| WHAT TO DO |
Could you restate word for word only the lines below from the one holding "TOTAL | Credit Coverage: 113.0 -> 94.7" to the one holding "TOTAL | ln_Credit Coverage: 12.75 -> 9.53", inclusive, and leave out the pictures?
'''
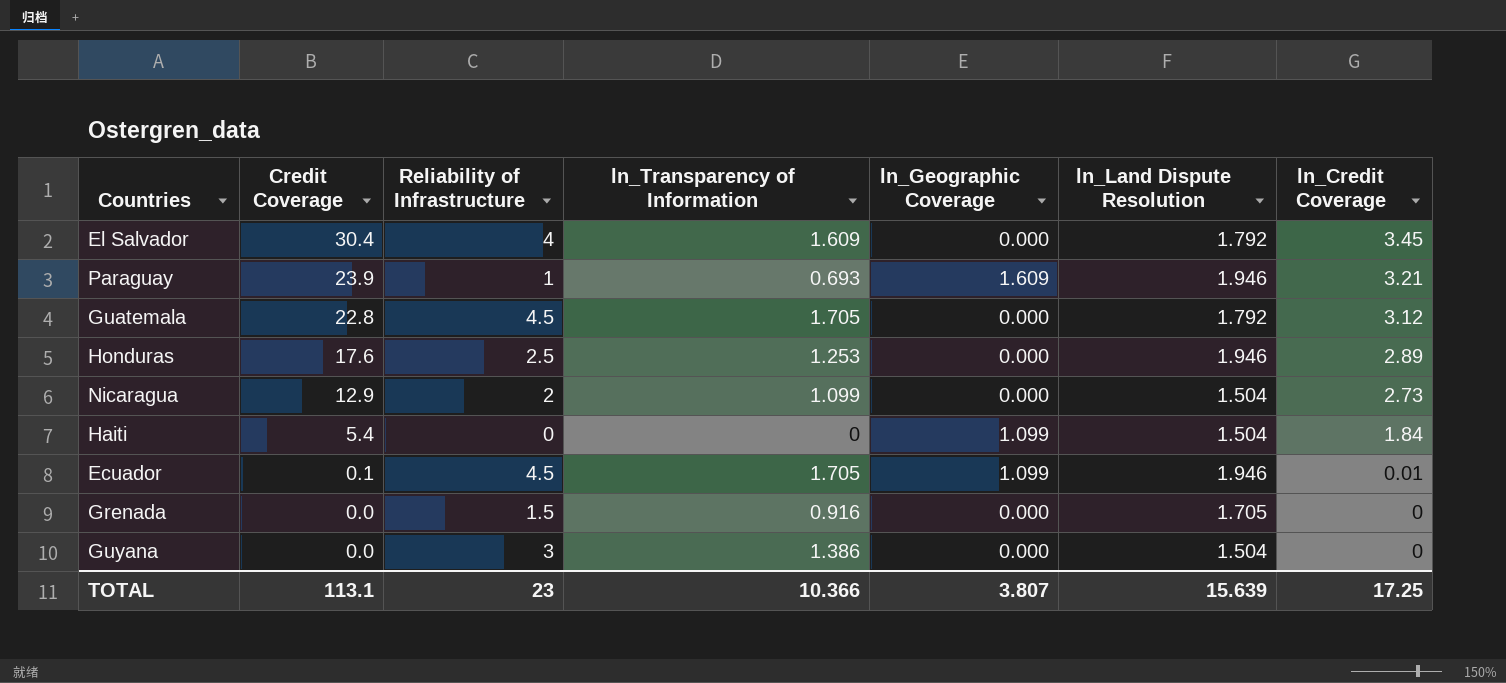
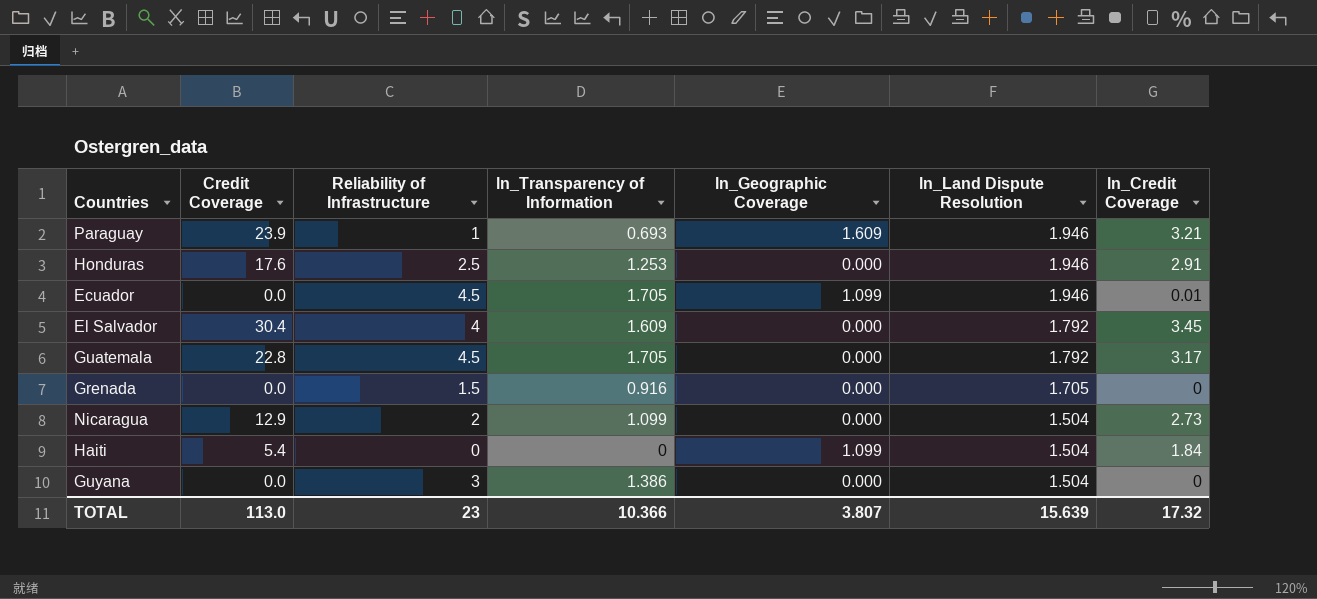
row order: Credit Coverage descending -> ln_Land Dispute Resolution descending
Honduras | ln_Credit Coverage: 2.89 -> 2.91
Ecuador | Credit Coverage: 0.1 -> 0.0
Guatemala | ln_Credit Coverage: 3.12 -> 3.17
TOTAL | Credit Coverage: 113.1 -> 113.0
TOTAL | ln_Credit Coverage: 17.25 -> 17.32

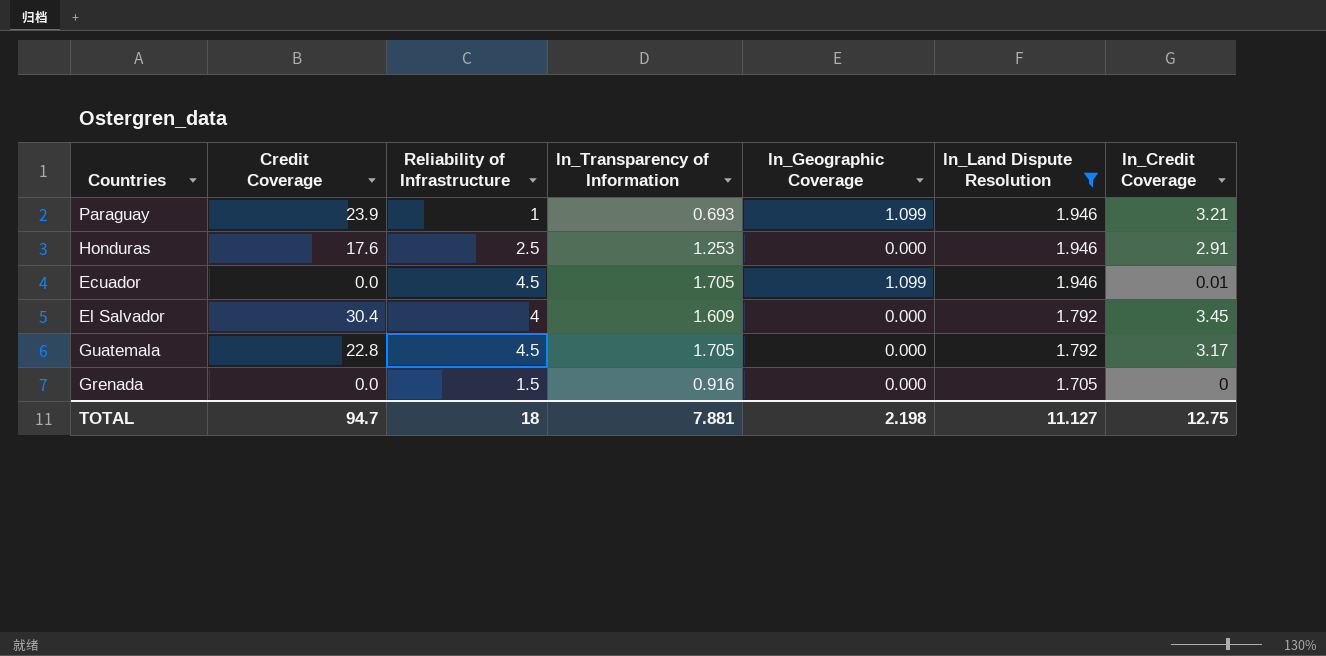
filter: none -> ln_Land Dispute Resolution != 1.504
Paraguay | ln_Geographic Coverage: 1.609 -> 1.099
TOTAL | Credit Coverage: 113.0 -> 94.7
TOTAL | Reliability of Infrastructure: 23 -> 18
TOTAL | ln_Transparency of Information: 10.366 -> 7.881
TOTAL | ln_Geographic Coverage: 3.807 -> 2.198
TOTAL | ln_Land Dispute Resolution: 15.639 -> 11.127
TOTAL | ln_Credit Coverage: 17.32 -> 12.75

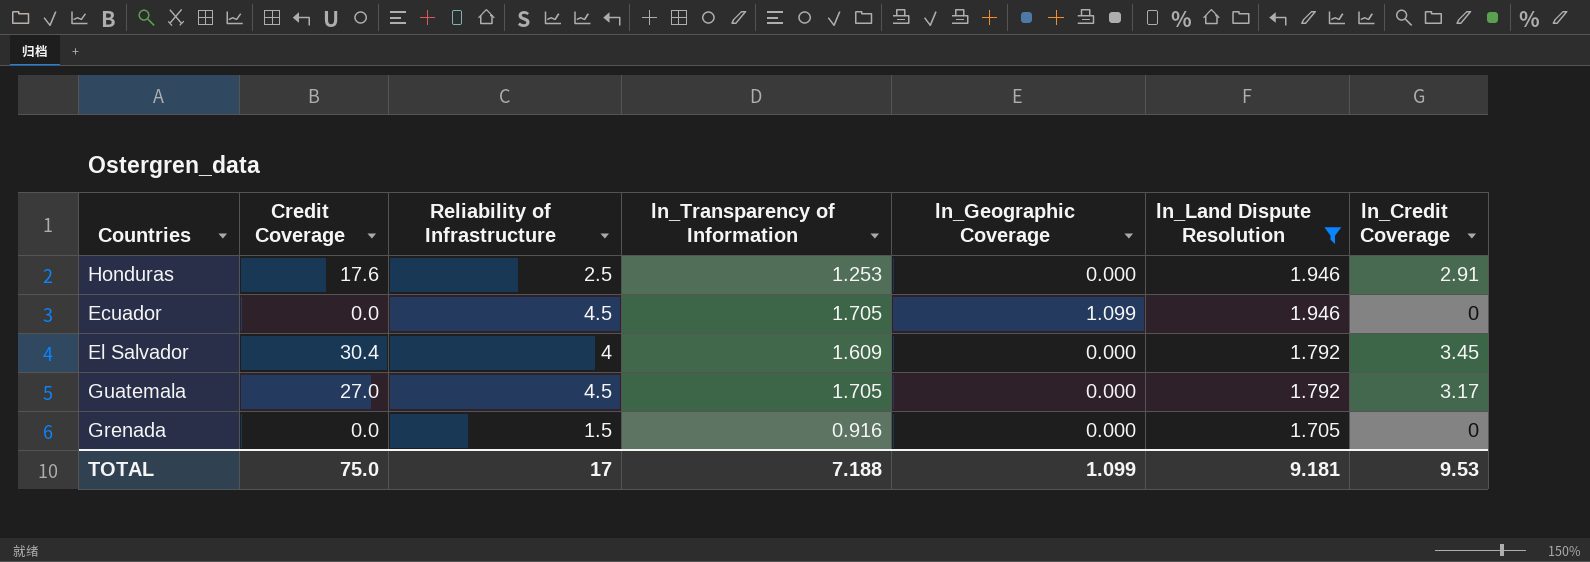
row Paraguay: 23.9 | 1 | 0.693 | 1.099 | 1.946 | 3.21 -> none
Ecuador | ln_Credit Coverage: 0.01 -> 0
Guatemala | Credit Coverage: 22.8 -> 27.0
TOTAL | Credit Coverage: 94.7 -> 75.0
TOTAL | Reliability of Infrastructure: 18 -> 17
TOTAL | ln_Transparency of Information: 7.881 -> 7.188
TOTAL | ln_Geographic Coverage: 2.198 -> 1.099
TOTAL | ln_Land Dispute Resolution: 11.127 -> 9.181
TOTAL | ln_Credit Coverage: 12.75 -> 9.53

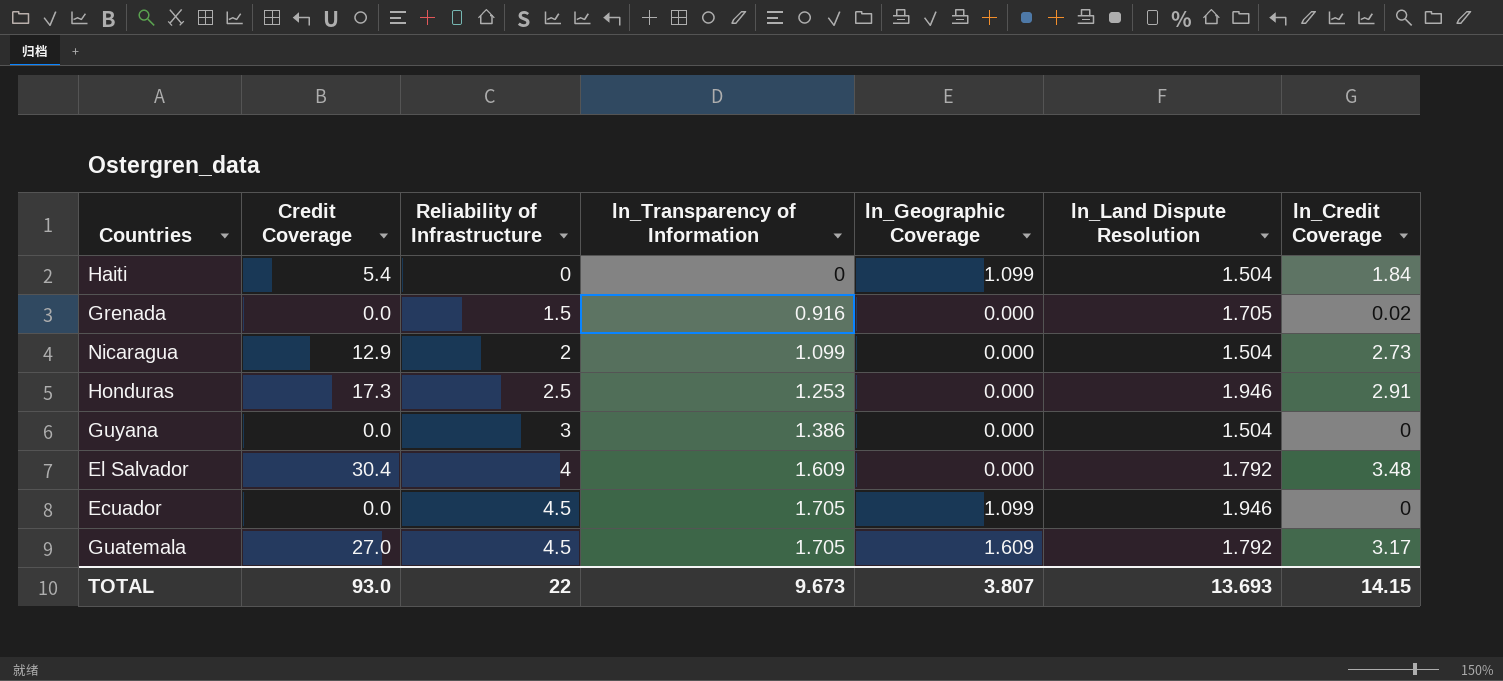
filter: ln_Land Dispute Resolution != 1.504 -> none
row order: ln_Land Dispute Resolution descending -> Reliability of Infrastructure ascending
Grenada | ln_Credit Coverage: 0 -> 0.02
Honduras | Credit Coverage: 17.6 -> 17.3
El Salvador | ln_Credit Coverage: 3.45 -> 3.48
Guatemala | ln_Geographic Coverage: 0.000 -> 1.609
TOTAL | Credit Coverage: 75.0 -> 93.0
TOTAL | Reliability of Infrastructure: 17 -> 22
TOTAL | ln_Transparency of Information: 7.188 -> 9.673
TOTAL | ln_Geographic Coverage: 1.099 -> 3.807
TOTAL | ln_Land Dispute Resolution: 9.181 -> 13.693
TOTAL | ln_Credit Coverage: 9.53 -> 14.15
'''
| EXERCISE OUTPUT |
TOTAL | Credit Coverage: 113.0 -> 94.7
TOTAL | Reliability of Infrastructure: 23 -> 18
TOTAL | ln_Transparency of Information: 10.366 -> 7.881
TOTAL | ln_Geographic Coverage: 3.807 -> 2.198
TOTAL | ln_Land Dispute Resolution: 15.639 -> 11.127
TOTAL | ln_Credit Coverage: 17.32 -> 12.75

row Paraguay: 23.9 | 1 | 0.693 | 1.099 | 1.946 | 3.21 -> none
Ecuador | ln_Credit Coverage: 0.01 -> 0
Guatemala | Credit Coverage: 22.8 -> 27.0
TOTAL | Credit Coverage: 94.7 -> 75.0
TOTAL | Reliability of Infrastructure: 18 -> 17
TOTAL | ln_Transparency of Information: 7.881 -> 7.188
TOTAL | ln_Geographic Coverage: 2.198 -> 1.099
TOTAL | ln_Land Dispute Resolution: 11.127 -> 9.181
TOTAL | ln_Credit Coverage: 12.75 -> 9.53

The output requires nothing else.